══ Extracted data ══
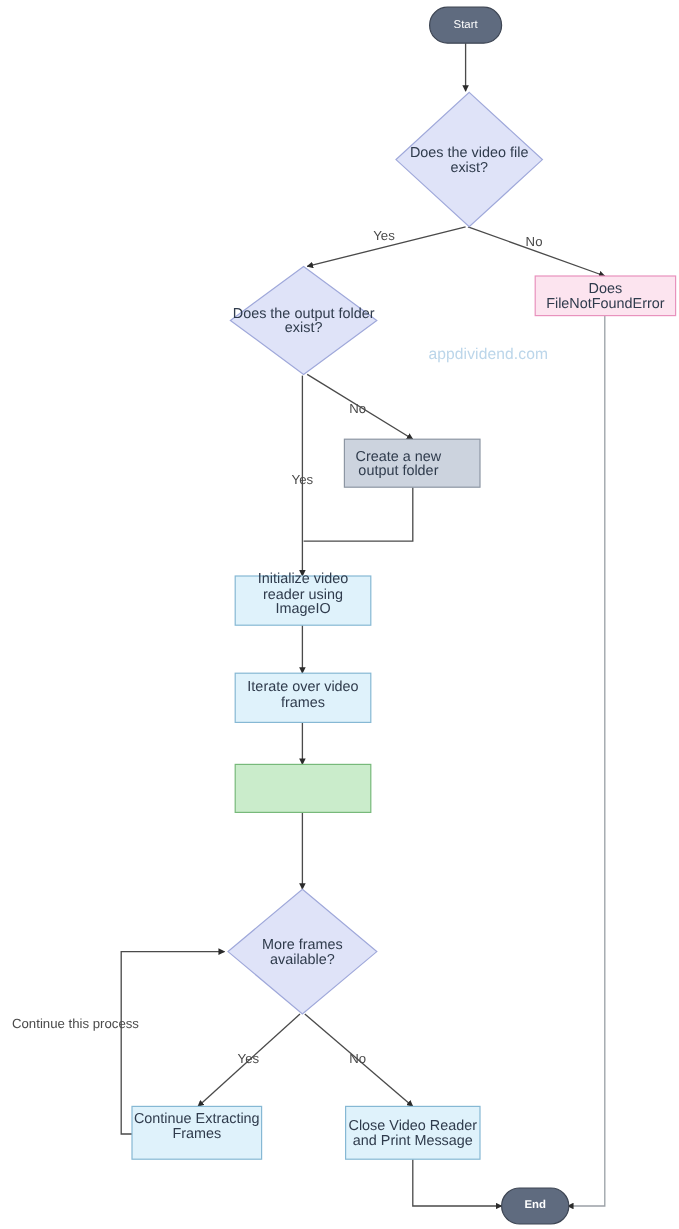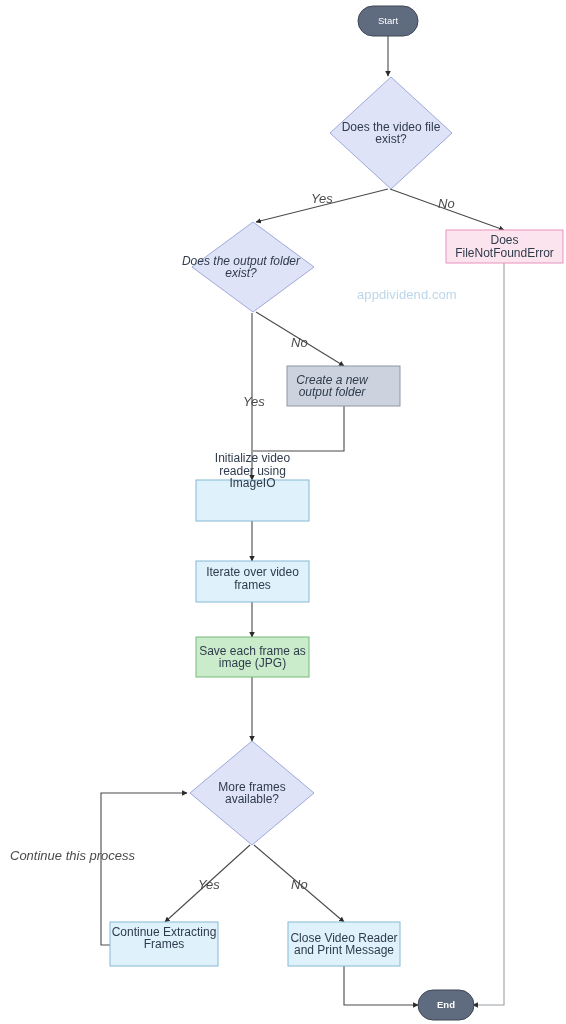"Yes" .edge-label { font-size: 13px -> 11px; font-style: italic -> none }
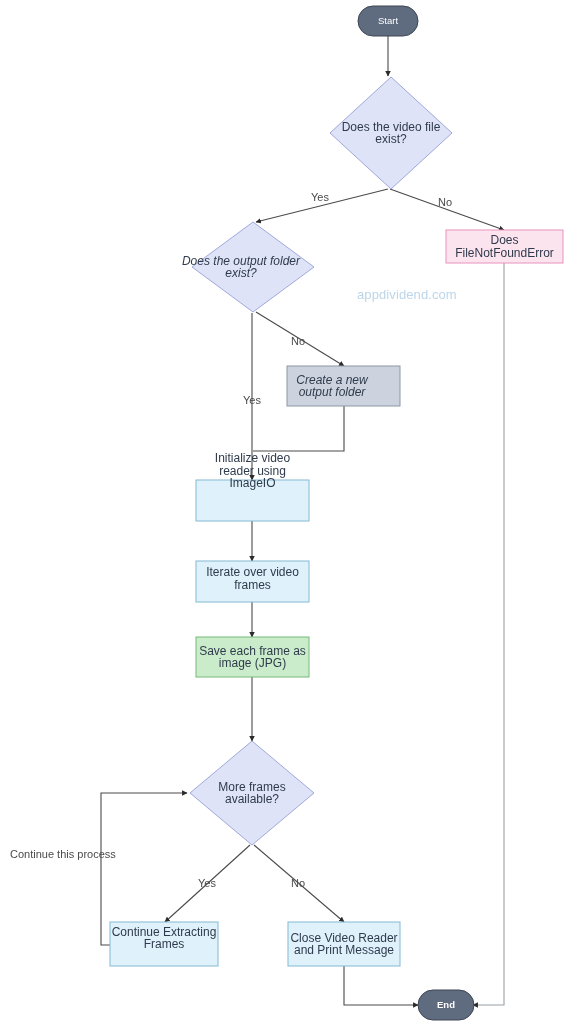"Does the output folder exist?" div.node-label { font-style: italic -> none; left: 181px -> 193px }
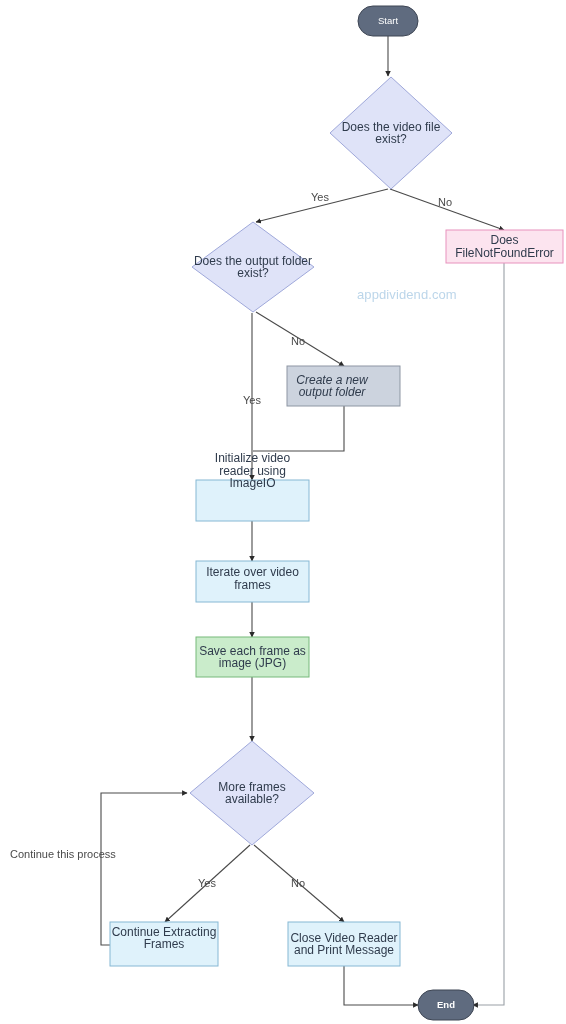"Create a new output folder" div.node-label { font-style: italic -> none }
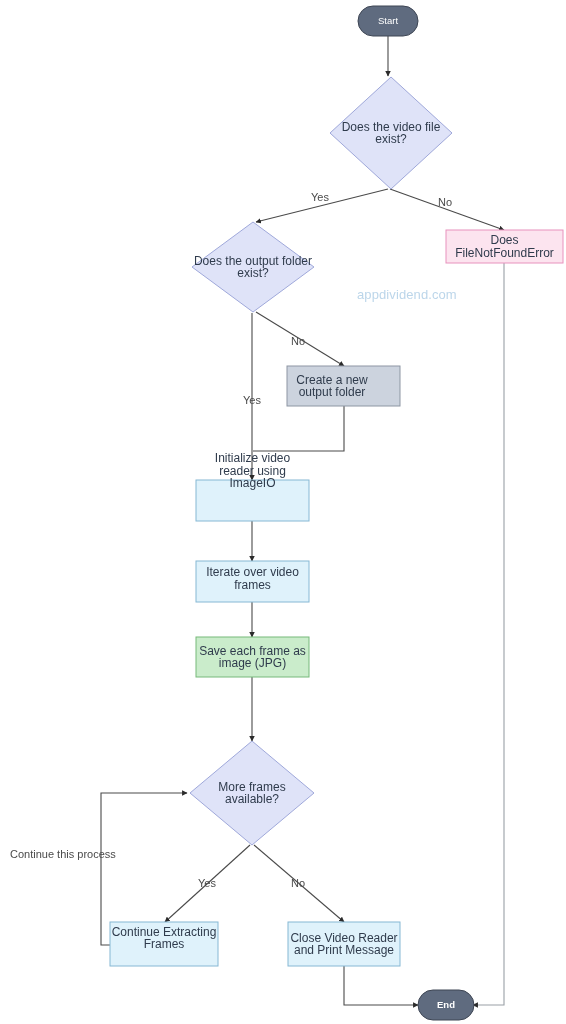"Initialize video reader using ImageIO" div.node-label { top: 456px -> 480px }
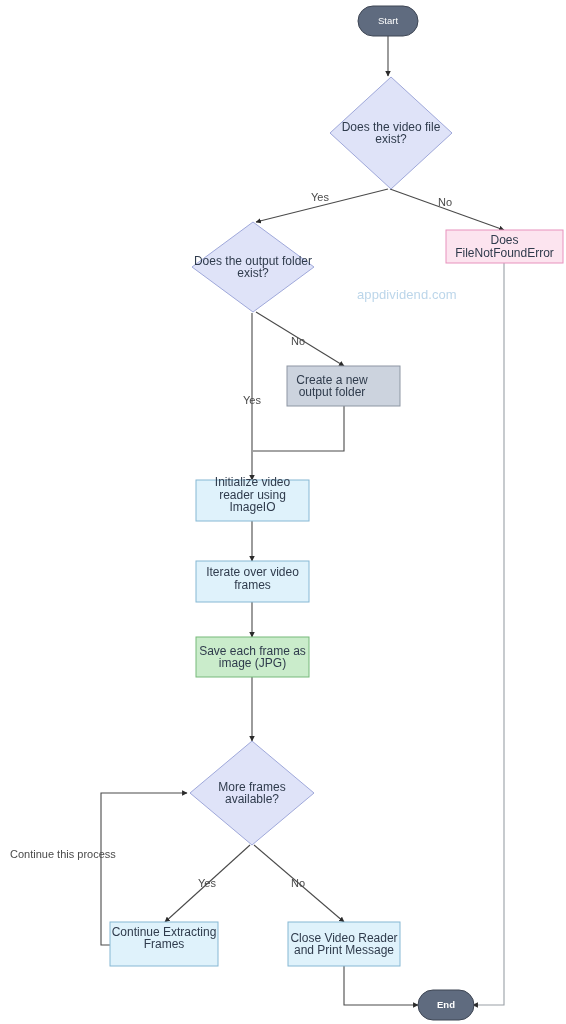"Save each frame as image" div.node-label { html: <div>Save each frame as image (JPG)</div> -> none }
═══
Exercise instructions — Copy all records exactly, no images.

Solution below —
"Yes" .edge-label { font-size: 13px -> 11px; font-style: italic -> none }
"Does the output folder exist?" div.node-label { font-style: italic -> none; left: 181px -> 193px }
"Create a new output folder" div.node-label { font-style: italic -> none }
"Initialize video reader using ImageIO" div.node-label { top: 456px -> 480px }
"Save each frame as image" div.node-label { html: <div>Save each frame as image (JPG)</div> -> none }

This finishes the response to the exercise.